= Beginning of Section =

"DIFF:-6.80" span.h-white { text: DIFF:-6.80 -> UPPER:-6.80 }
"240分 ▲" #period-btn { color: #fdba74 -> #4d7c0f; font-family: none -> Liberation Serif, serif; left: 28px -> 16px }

= End of Section =
= Beginning of Section =

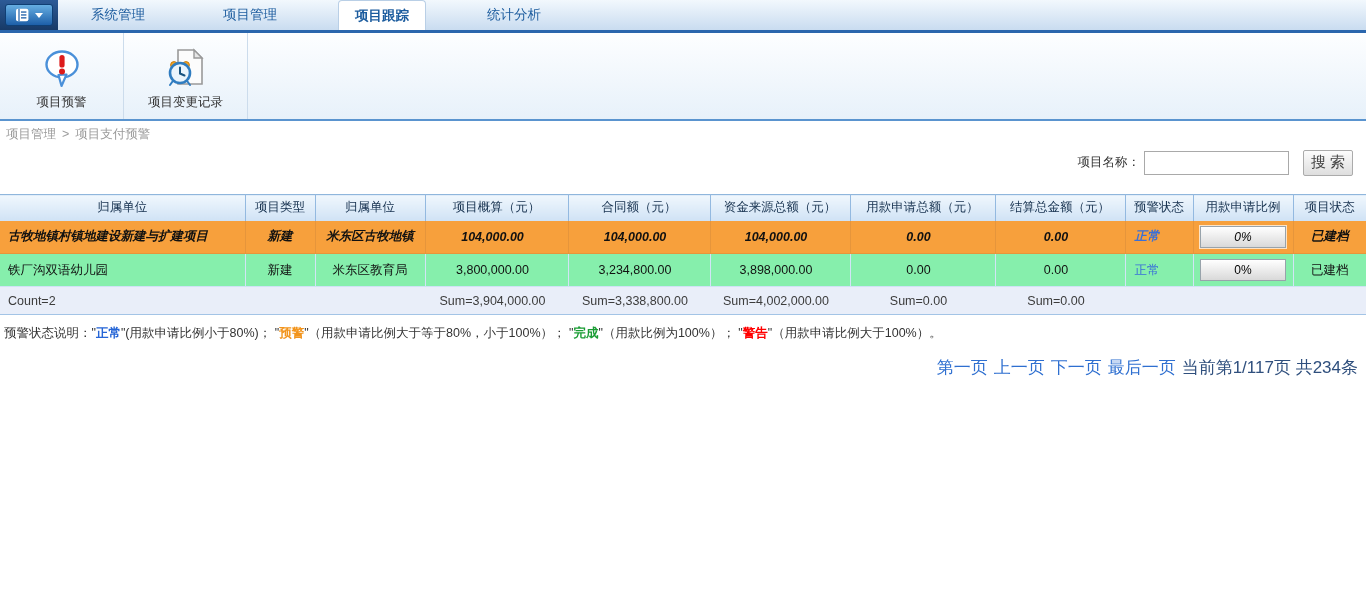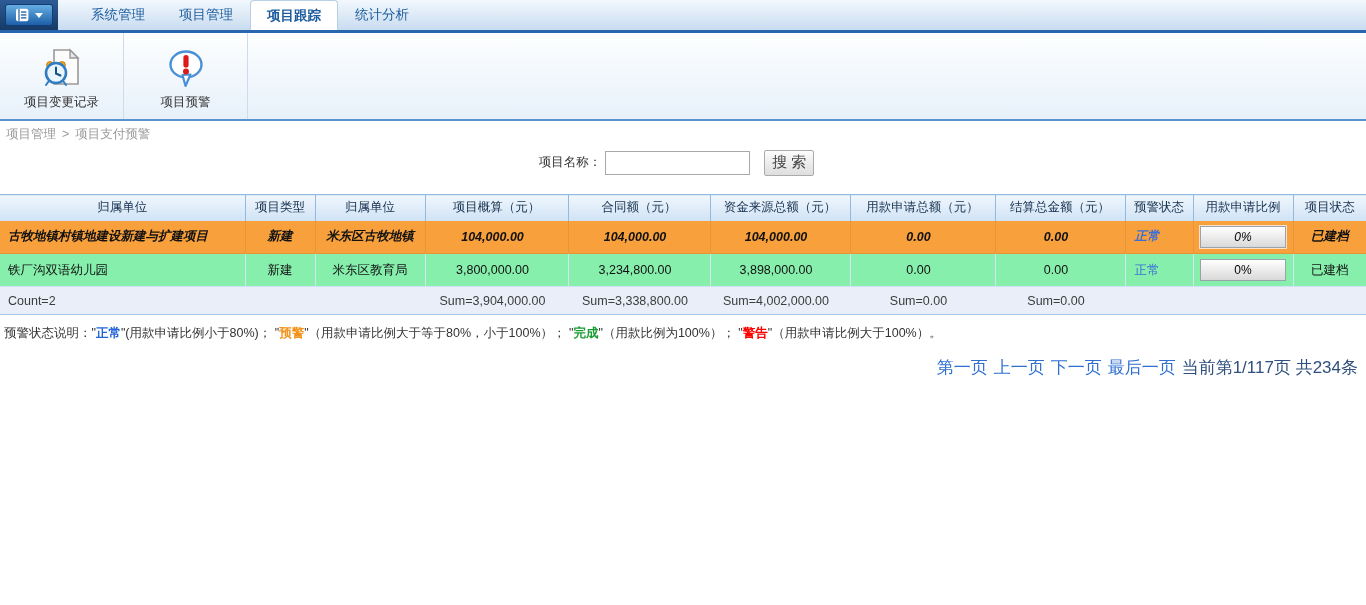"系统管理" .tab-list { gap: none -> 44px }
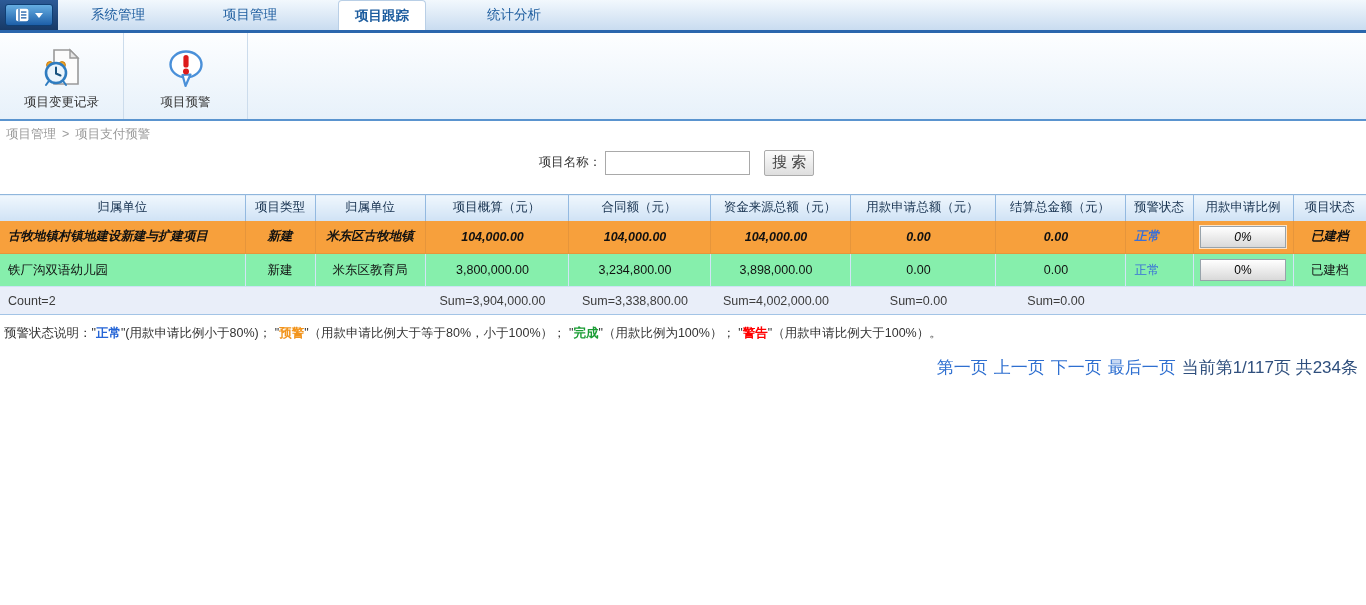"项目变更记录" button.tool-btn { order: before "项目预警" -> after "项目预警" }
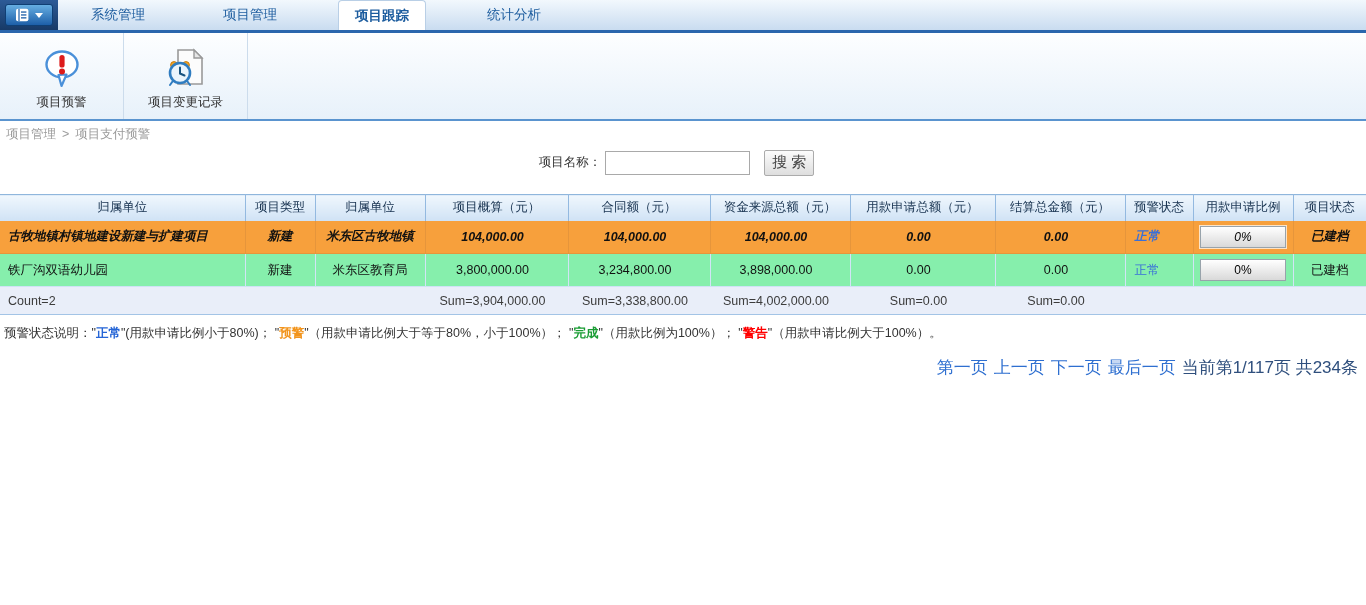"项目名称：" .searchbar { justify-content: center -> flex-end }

= End of Section =

Search the listing above for the lines with "text: DIFF:-6.80 ->" and "color: #fdba74 ->", then output those lines and all lines between them exactly.

"DIFF:-6.80" span.h-white { text: DIFF:-6.80 -> UPPER:-6.80 }
"240分 ▲" #period-btn { color: #fdba74 -> #4d7c0f; font-family: none -> Liberation Serif, serif; left: 28px -> 16px }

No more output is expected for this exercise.